◆ DATA RECORDS:
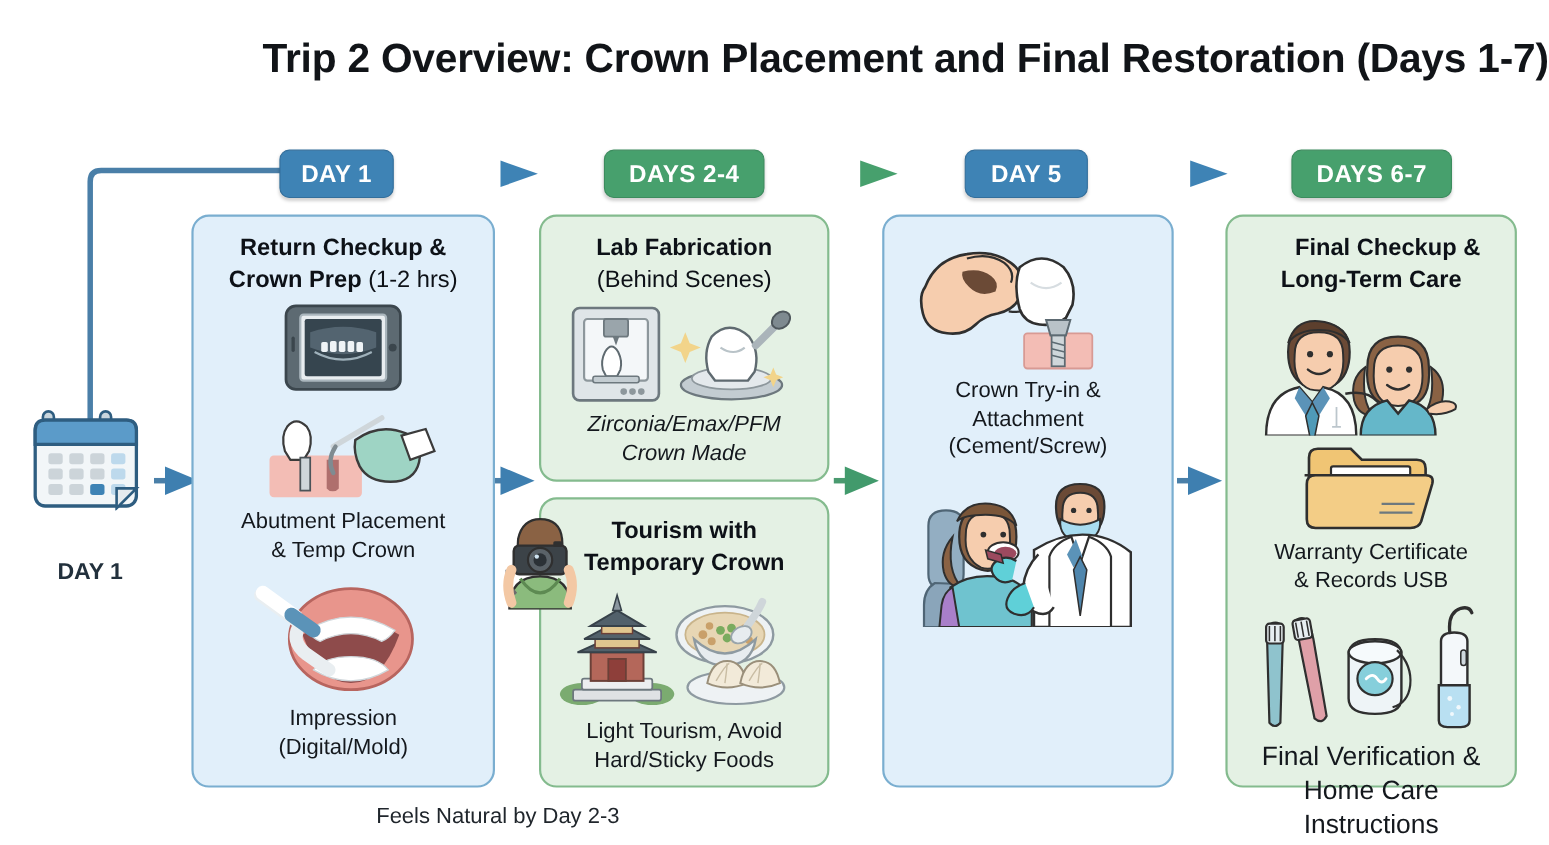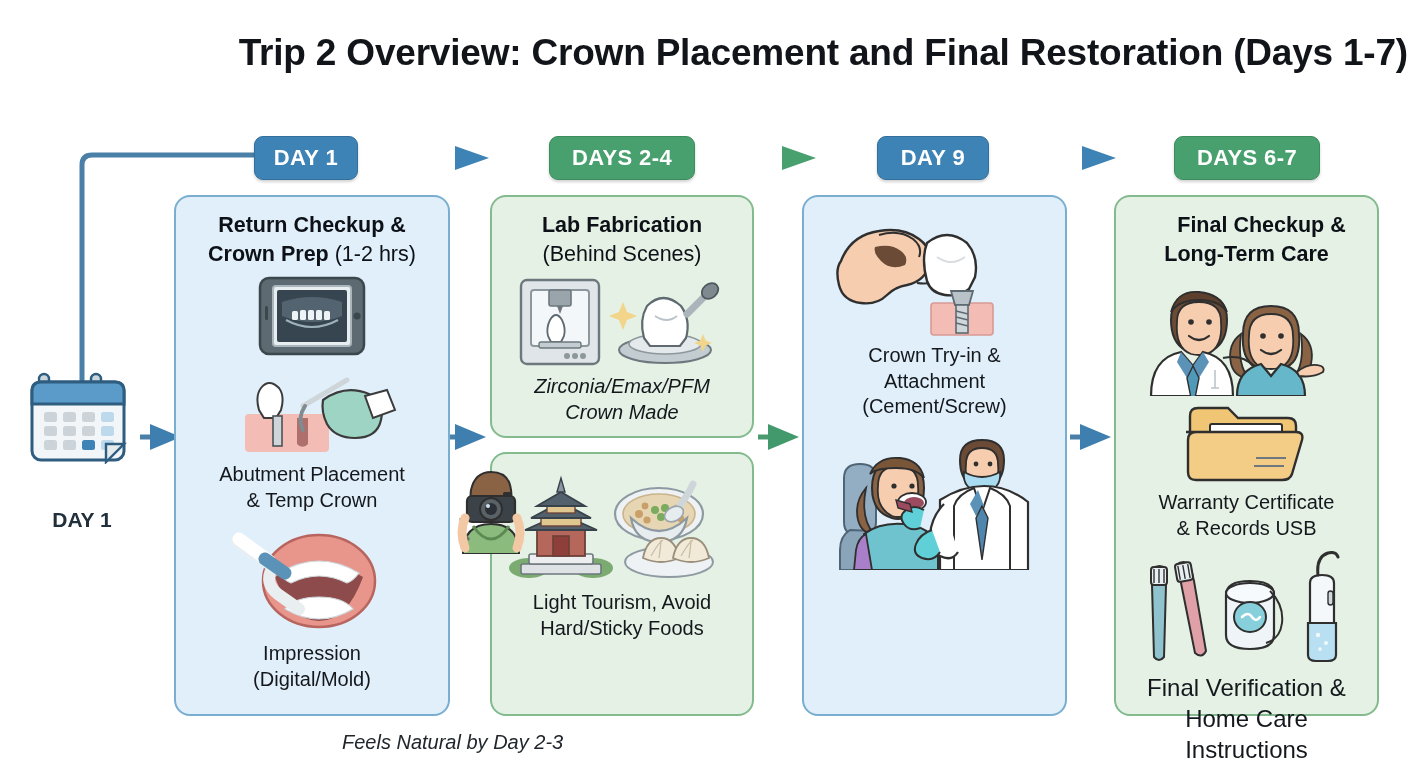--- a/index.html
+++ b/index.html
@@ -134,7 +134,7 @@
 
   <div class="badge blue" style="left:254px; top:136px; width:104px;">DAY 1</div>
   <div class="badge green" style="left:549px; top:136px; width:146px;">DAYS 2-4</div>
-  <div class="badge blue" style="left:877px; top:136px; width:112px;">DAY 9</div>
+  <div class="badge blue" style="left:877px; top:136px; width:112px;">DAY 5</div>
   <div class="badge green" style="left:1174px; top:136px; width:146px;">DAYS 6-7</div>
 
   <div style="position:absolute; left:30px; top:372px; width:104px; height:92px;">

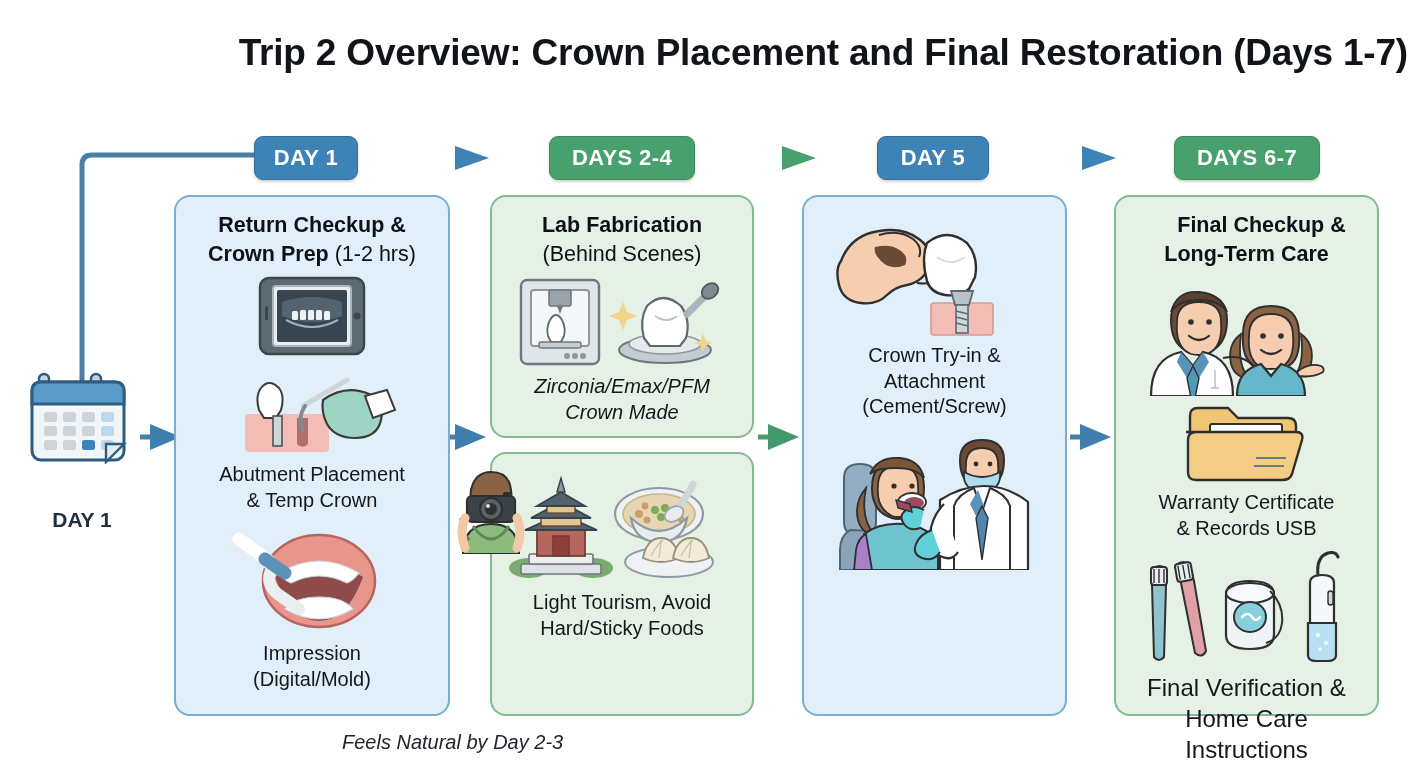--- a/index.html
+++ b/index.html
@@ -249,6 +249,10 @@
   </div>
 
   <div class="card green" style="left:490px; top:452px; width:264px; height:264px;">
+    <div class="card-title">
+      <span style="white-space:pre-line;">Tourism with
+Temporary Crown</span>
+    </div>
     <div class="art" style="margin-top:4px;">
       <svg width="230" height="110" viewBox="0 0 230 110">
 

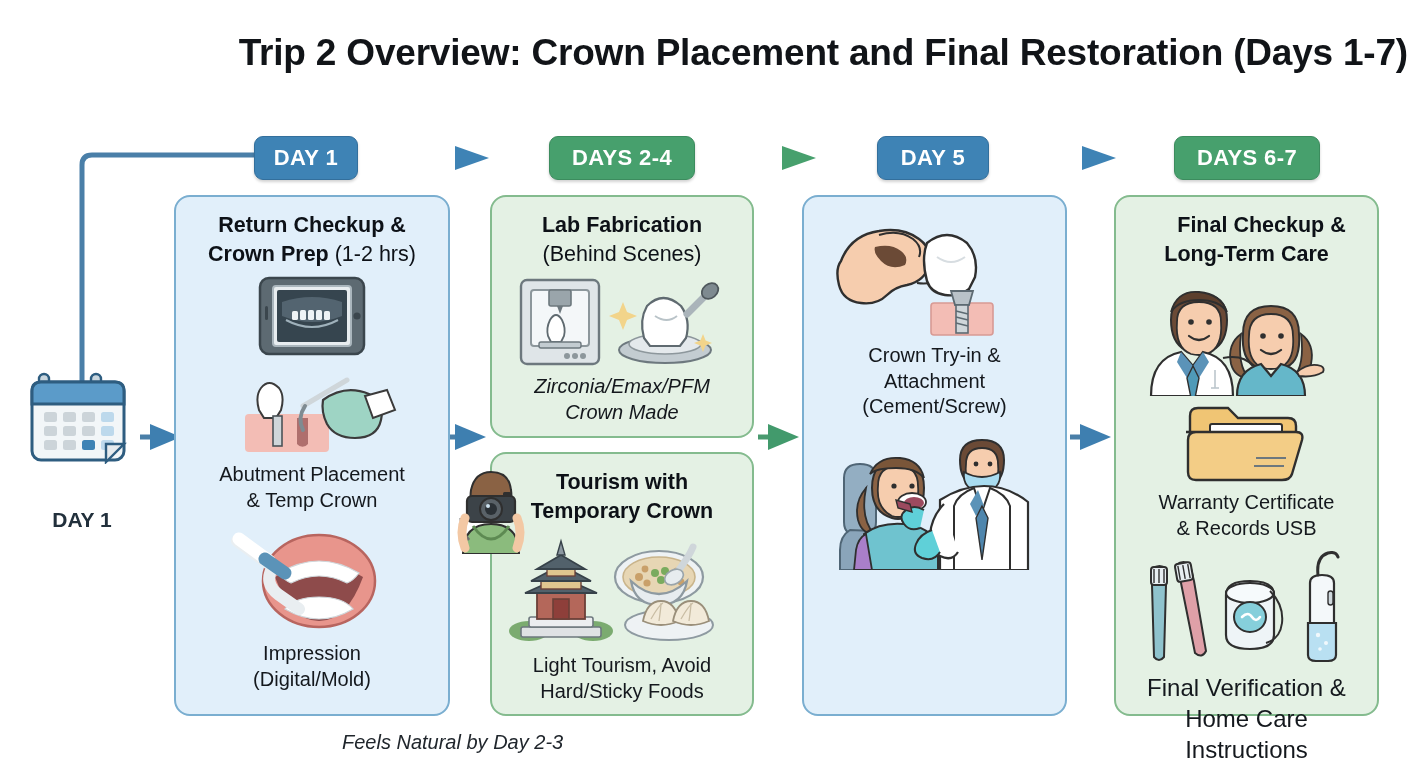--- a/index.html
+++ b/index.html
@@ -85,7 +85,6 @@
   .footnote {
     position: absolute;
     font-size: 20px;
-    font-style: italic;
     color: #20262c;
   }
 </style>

◆ TASK BRIEF:
Look at the records above. Copy every line where the string "green" occurs.

◆ EXPECTED OUTPUT:
   <div class="badge green" style="left:549px; top:136px; width:146px;">DAYS 2-4</div>
   <div class="badge green" style="left:1174px; top:136px; width:146px;">DAYS 6-7</div>
   <div class="card green" style="left:490px; top:452px; width:264px; height:264px;">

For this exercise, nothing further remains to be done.